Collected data

——

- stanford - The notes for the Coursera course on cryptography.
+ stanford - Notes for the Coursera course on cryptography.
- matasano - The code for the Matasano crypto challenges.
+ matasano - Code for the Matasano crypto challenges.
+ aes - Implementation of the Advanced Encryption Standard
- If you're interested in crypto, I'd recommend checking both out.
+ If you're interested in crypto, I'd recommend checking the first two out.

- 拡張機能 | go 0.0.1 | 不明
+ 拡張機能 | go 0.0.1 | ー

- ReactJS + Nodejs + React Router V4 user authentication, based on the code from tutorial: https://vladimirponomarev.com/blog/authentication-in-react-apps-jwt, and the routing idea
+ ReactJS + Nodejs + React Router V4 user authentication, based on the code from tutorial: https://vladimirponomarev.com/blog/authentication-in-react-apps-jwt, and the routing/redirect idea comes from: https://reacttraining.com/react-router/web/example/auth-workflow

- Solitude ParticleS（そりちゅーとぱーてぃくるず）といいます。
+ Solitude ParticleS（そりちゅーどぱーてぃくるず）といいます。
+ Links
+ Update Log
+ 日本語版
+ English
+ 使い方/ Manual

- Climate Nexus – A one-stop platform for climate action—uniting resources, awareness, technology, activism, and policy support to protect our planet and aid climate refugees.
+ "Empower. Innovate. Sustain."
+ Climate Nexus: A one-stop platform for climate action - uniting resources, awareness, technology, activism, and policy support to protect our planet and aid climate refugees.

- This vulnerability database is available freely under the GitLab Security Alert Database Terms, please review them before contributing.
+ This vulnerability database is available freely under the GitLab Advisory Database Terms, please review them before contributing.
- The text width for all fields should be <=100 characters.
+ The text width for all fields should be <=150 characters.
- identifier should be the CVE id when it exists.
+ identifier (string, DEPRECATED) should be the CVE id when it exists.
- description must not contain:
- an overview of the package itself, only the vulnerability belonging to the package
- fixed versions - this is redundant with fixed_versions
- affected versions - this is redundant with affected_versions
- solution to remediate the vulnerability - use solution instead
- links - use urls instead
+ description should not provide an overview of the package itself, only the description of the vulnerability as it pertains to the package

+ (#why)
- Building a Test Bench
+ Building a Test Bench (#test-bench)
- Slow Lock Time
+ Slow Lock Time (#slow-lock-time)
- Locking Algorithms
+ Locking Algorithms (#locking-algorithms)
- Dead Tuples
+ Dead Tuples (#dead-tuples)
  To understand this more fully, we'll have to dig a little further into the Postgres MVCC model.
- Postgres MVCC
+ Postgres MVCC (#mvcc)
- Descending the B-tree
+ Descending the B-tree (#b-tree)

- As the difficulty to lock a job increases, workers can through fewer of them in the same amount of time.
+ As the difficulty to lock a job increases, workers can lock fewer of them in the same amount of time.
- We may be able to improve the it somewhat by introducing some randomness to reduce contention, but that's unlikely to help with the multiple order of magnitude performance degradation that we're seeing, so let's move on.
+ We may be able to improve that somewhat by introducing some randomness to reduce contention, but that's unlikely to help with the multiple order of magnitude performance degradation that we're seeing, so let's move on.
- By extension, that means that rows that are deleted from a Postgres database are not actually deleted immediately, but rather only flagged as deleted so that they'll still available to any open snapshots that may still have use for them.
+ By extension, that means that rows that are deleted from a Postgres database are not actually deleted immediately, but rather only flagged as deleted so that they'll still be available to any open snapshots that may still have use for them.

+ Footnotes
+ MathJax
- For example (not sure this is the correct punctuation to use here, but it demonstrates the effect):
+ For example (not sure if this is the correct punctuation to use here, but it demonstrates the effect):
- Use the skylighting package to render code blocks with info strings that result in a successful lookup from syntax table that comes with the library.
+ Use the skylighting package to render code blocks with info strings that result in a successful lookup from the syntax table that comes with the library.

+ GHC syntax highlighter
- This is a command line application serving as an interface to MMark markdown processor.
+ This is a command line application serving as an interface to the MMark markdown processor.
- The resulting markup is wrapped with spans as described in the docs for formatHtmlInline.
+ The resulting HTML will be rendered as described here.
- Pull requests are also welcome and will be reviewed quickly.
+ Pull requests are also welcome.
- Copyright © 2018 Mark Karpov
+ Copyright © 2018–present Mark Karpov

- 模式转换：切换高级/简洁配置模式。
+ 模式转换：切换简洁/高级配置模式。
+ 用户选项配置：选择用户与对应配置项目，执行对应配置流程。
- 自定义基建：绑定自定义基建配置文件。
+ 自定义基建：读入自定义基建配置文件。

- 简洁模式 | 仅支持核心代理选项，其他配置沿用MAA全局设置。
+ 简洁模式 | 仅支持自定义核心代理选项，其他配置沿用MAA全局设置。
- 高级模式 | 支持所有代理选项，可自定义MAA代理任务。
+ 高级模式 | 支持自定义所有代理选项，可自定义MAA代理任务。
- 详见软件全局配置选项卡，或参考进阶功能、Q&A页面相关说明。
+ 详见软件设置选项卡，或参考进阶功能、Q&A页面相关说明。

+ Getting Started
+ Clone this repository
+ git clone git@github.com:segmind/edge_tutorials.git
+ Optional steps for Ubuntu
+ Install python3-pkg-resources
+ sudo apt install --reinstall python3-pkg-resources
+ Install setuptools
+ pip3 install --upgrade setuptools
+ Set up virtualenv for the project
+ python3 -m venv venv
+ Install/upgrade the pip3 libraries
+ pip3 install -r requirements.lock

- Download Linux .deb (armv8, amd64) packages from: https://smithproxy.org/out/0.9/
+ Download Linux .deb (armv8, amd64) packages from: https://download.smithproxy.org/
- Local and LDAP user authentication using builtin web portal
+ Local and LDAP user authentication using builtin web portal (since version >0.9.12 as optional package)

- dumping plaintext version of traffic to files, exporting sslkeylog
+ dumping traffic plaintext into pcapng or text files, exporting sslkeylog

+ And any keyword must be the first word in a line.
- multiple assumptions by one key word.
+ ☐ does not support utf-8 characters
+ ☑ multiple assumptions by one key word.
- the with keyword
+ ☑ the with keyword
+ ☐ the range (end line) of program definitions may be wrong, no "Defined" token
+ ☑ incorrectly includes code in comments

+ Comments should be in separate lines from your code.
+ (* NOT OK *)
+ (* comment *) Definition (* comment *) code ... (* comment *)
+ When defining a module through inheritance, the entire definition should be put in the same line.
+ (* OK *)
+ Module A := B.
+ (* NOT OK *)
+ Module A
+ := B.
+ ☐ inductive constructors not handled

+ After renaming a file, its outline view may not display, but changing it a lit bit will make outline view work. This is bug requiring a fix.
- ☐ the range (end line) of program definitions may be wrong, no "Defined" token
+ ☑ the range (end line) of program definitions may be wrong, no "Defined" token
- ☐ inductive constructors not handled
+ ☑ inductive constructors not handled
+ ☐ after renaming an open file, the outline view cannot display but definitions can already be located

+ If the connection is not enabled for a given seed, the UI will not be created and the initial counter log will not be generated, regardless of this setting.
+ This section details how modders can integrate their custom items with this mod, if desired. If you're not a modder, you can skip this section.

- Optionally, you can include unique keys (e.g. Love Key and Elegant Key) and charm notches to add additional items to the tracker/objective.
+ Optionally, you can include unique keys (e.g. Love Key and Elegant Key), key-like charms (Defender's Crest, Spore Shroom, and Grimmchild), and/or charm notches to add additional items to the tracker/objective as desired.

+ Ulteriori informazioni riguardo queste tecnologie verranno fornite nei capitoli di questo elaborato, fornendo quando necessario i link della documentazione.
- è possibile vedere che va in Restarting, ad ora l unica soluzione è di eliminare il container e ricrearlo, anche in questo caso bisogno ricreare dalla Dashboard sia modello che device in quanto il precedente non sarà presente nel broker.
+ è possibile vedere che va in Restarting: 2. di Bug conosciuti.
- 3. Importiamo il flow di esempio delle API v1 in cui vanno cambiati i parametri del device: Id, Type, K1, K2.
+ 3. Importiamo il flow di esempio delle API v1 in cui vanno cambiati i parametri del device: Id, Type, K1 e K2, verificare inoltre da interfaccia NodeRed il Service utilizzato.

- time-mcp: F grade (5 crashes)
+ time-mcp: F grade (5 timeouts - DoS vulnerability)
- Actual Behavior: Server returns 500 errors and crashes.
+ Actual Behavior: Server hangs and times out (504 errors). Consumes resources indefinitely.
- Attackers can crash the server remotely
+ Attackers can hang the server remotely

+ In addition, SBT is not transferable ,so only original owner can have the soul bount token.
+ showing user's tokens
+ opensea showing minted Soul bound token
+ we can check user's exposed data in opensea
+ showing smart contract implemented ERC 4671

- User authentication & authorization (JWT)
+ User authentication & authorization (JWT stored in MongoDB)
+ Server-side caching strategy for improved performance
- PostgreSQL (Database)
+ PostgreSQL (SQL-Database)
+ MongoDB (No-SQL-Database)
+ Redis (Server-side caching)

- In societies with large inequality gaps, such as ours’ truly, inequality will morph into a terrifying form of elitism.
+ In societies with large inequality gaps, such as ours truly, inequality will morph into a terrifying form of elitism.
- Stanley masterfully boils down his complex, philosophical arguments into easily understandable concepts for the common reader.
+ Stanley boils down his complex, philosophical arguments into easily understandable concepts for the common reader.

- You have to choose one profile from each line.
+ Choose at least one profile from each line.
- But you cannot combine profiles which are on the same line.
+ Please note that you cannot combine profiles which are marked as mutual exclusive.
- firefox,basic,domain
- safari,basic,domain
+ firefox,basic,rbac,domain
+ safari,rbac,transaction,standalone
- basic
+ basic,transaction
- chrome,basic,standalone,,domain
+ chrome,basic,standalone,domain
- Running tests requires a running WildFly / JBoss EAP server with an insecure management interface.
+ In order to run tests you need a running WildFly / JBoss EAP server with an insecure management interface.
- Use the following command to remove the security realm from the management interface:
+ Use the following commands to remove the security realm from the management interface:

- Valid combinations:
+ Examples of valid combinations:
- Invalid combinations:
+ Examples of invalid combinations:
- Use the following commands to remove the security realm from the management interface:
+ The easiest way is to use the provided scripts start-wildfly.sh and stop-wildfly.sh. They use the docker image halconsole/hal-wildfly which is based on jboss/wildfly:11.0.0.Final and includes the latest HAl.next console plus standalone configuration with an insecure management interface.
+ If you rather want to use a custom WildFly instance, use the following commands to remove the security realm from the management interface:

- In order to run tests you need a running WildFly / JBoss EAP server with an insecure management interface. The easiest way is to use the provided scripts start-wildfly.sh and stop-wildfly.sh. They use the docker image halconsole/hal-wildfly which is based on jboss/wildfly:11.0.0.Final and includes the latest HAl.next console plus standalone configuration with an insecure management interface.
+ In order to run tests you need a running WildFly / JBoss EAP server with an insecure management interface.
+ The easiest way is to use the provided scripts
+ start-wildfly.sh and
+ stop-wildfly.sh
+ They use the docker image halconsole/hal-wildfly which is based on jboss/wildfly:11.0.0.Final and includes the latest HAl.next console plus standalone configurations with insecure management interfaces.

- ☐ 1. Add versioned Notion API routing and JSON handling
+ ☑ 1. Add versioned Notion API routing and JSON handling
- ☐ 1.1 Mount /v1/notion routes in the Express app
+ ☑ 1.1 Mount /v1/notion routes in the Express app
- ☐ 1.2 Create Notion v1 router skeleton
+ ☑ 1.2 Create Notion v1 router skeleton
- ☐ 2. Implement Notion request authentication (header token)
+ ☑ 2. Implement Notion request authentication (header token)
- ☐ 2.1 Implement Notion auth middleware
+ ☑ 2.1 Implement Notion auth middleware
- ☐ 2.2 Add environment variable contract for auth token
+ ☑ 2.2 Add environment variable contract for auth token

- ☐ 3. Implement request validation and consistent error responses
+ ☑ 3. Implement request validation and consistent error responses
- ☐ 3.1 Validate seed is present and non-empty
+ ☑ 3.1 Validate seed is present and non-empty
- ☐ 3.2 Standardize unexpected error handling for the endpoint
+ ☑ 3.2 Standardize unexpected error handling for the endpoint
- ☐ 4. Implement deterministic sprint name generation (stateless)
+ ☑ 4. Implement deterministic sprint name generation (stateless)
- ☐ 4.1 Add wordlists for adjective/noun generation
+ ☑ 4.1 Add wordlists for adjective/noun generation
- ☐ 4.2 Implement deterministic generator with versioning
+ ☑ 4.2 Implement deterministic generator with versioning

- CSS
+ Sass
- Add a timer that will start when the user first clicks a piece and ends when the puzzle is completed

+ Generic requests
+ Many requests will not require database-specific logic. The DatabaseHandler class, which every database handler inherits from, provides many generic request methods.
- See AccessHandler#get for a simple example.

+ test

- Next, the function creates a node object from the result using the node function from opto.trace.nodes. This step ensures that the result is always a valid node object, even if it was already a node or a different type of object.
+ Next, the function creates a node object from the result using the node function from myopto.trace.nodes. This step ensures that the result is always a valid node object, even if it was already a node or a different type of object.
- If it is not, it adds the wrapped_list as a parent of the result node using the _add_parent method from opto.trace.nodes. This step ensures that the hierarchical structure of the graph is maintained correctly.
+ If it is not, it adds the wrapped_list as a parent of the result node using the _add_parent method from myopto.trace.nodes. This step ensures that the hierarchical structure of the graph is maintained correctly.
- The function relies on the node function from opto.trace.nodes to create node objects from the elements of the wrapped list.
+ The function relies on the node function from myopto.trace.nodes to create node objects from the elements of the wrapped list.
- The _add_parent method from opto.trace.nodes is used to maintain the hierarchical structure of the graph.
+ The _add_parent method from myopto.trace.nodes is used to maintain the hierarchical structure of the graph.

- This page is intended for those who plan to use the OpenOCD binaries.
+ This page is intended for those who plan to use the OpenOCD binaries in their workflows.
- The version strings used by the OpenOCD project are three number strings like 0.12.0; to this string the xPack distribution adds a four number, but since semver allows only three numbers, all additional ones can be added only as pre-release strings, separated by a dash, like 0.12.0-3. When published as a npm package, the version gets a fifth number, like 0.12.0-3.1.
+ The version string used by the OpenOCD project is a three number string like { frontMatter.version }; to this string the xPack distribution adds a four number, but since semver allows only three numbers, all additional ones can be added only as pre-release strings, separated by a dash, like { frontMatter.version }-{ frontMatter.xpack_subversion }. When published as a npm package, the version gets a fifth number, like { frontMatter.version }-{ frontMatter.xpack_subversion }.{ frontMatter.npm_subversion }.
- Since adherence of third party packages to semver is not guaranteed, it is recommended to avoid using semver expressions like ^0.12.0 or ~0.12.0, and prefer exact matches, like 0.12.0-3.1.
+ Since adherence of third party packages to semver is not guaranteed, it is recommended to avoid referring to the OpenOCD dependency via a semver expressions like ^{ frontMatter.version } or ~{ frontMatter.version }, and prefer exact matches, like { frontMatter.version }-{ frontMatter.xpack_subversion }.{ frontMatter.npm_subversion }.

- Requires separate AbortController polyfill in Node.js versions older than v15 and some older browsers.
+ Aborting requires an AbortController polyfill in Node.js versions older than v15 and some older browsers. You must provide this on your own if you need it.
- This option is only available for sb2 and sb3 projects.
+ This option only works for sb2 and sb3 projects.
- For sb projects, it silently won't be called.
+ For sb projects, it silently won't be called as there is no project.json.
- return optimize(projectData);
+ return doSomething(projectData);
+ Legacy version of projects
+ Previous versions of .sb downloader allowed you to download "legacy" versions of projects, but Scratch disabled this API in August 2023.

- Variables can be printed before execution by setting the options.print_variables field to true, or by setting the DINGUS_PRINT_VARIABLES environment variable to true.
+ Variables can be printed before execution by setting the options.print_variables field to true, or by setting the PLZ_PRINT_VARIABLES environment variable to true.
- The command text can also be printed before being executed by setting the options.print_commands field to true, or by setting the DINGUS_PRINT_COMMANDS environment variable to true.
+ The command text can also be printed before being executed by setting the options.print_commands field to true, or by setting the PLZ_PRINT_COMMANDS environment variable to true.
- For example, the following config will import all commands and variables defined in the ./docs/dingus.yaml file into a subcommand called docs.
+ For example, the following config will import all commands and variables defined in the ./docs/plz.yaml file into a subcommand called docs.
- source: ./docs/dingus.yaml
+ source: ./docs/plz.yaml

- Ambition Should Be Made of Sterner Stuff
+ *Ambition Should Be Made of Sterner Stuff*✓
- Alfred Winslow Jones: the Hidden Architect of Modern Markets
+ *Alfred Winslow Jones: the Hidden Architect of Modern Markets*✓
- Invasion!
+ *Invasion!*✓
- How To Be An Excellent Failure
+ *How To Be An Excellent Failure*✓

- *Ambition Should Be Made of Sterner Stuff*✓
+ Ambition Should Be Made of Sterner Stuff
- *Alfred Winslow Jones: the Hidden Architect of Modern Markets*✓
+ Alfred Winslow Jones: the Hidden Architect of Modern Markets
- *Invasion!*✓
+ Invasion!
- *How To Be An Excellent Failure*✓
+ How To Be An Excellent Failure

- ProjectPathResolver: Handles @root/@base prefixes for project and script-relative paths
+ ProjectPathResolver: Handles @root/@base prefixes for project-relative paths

——

Give again, word for word, the records from their first line to the one with "Climate Nexus: A", and leave out all else.

Exercise solution:
- stanford - The notes for the Coursera course on cryptography.
+ stanford - Notes for the Coursera course on cryptography.
- matasano - The code for the Matasano crypto challenges.
+ matasano - Code for the Matasano crypto challenges.
+ aes - Implementation of the Advanced Encryption Standard
- If you're interested in crypto, I'd recommend checking both out.
+ If you're interested in crypto, I'd recommend checking the first two out.

- 拡張機能 | go 0.0.1 | 不明
+ 拡張機能 | go 0.0.1 | ー

- ReactJS + Nodejs + React Router V4 user authentication, based on the code from tutorial: https://vladimirponomarev.com/blog/authentication-in-react-apps-jwt, and the routing idea
+ ReactJS + Nodejs + React Router V4 user authentication, based on the code from tutorial: https://vladimirponomarev.com/blog/authentication-in-react-apps-jwt, and the routing/redirect idea comes from: https://reacttraining.com/react-router/web/example/auth-workflow

- Solitude ParticleS（そりちゅーとぱーてぃくるず）といいます。
+ Solitude ParticleS（そりちゅーどぱーてぃくるず）といいます。
+ Links
+ Update Log
+ 日本語版
+ English
+ 使い方/ Manual

- Climate Nexus – A one-stop platform for climate action—uniting resources, awareness, technology, activism, and policy support to protect our planet and aid climate refugees.
+ "Empower. Innovate. Sustain."
+ Climate Nexus: A one-stop platform for climate action - uniting resources, awareness, technology, activism, and policy support to protect our planet and aid climate refugees.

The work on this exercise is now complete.